─── AVAILABLE DATA ───

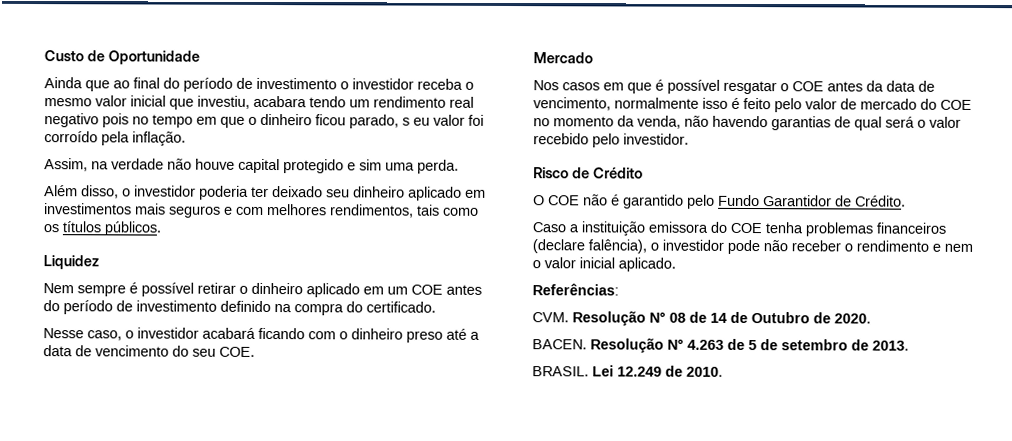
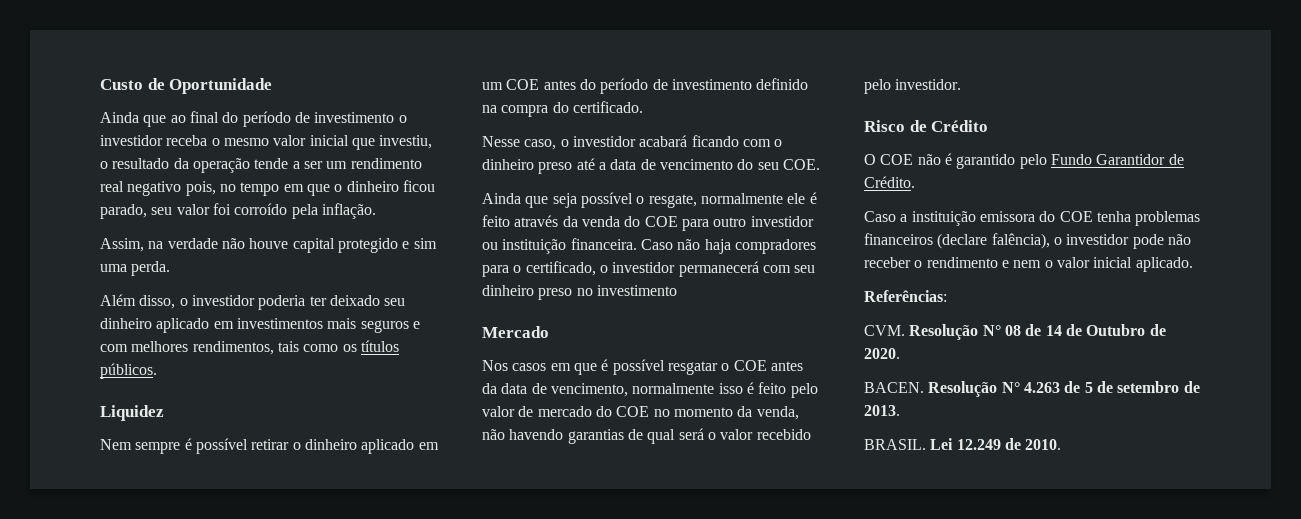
- Ainda que ao final do período de investimento o investidor receba o mesmo valor inicial que investiu, acabara tendo um rendimento real negativo pois no tempo em que o dinheiro ficou parado, s eu valor foi corroído pela inflação.
+ Ainda que ao final do período de investimento o investidor receba o mesmo valor inicial que investiu, o resultado da operação tende a ser um rendimento real negativo pois, no tempo em que o dinheiro ficou parado, seu valor foi corroído pela inflação.
+ Ainda que seja possível o resgate, normalmente ele é feito através da venda do COE para outro investidor ou instituição financeira. Caso não haja compradores para o certificado, o investidor permanecerá com seu dinheiro preso no investimento

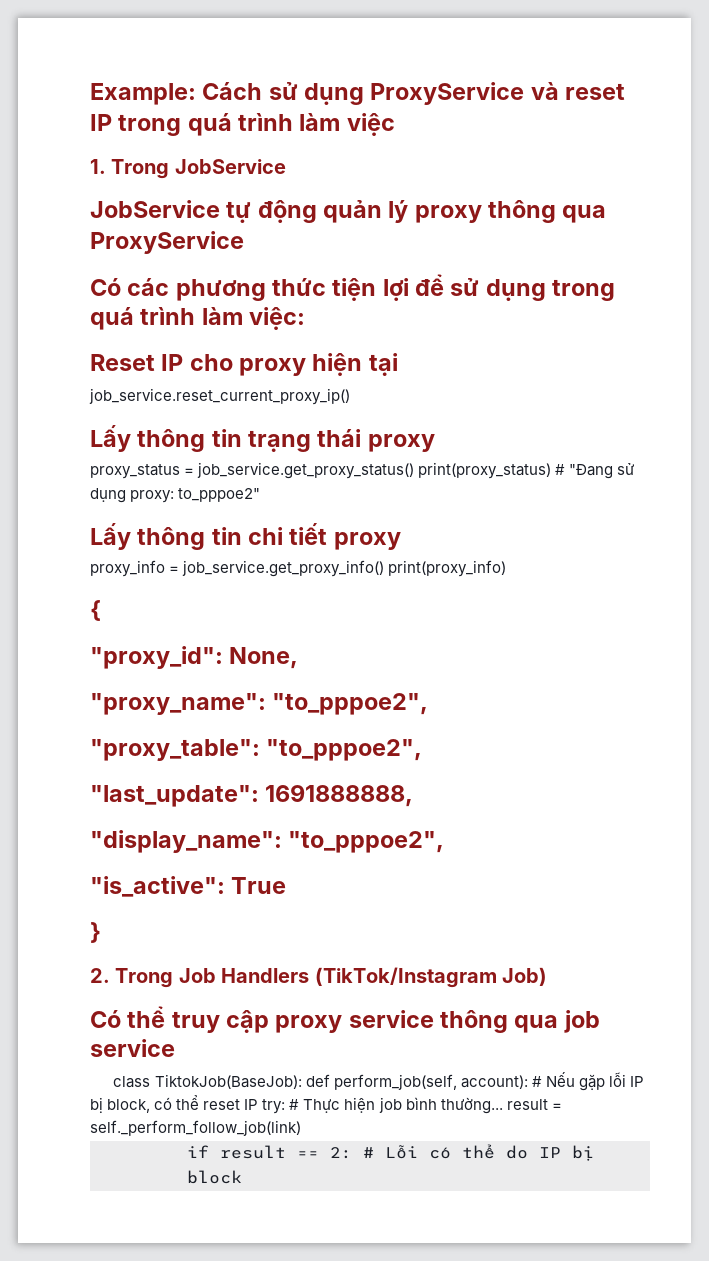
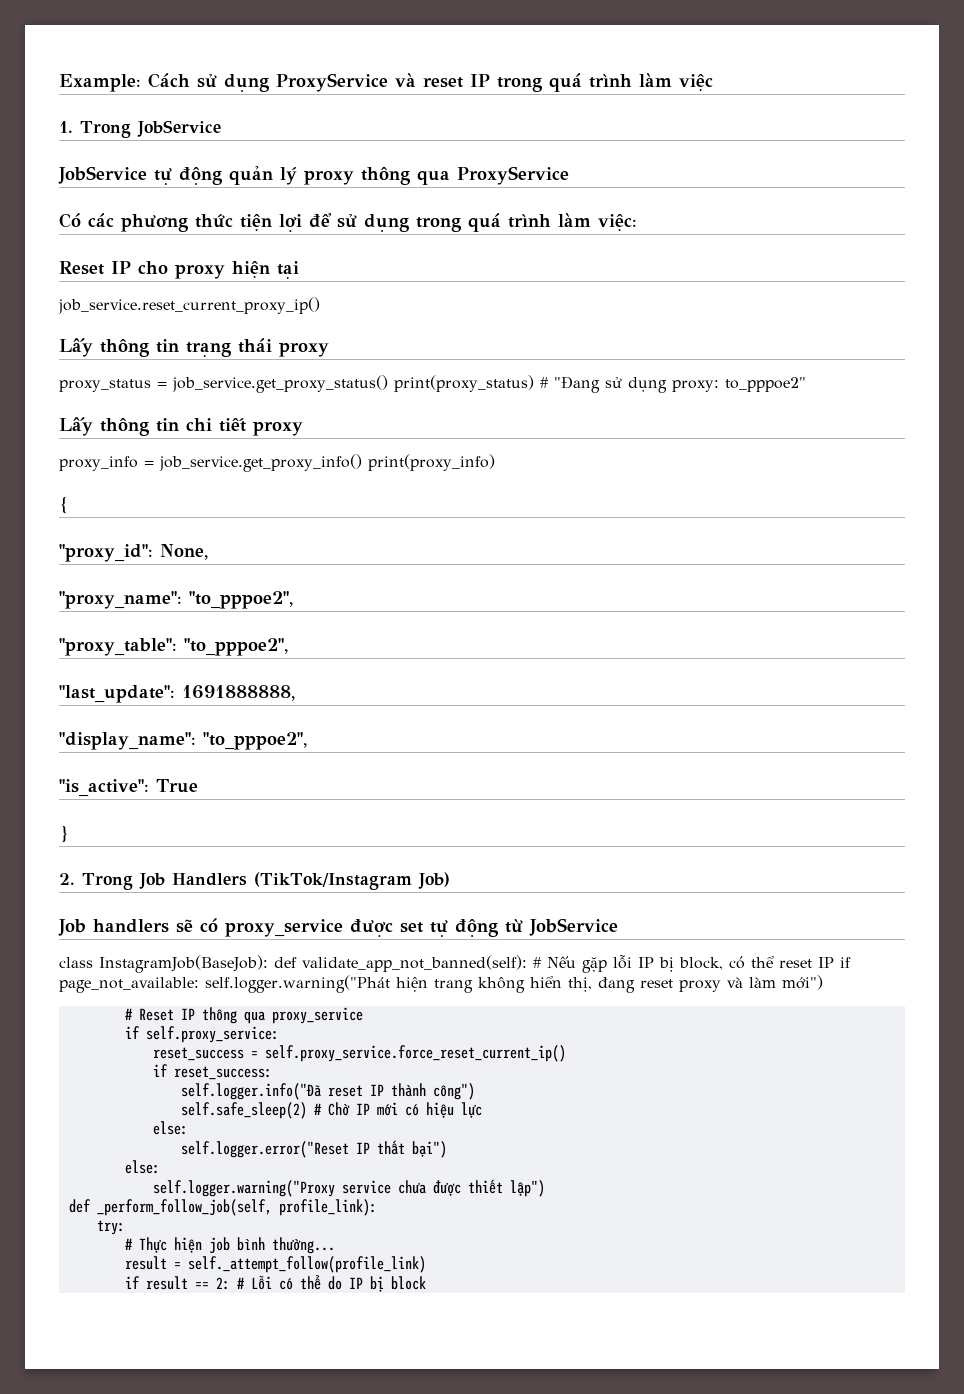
- Có thể truy cập proxy service thông qua job service
- class TiktokJob(BaseJob): def perform_job(self, account): # Nếu gặp lỗi IP bị block, có thể reset IP try: # Thực hiện job bình thường... result = self._perform_follow_job(link)
+ Job handlers sẽ có proxy_service được set tự động từ JobService
+ class InstagramJob(BaseJob): def validate_app_not_banned(self): # Nếu gặp lỗi IP bị block, có thể reset IP if page_not_available: self.logger.warning("Phát hiện trang không hiển thị, đang reset proxy và làm mới")
+ # Reset IP thông qua proxy_service
+ if self.proxy_service:
+ reset_success = self.proxy_service.force_reset_current_ip()
+ if reset_success:
+ self.logger.info("Đã reset IP thành công")
+ self.safe_sleep(2) # Chờ IP mới có hiệu lực
+ else:
+ self.logger.error("Reset IP thất bại")
+ else:
+ self.logger.warning("Proxy service chưa được thiết lập")
+ def _perform_follow_job(self, profile_link):
+ try:
+ # Thực hiện job bình thường...
+ result = self._attempt_follow(profile_link)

───

§ AIM OF THE EXERCISE
If a line of the data contains "bình", it counts; report the number of such lines and nothing else.

§ OUTPUT
2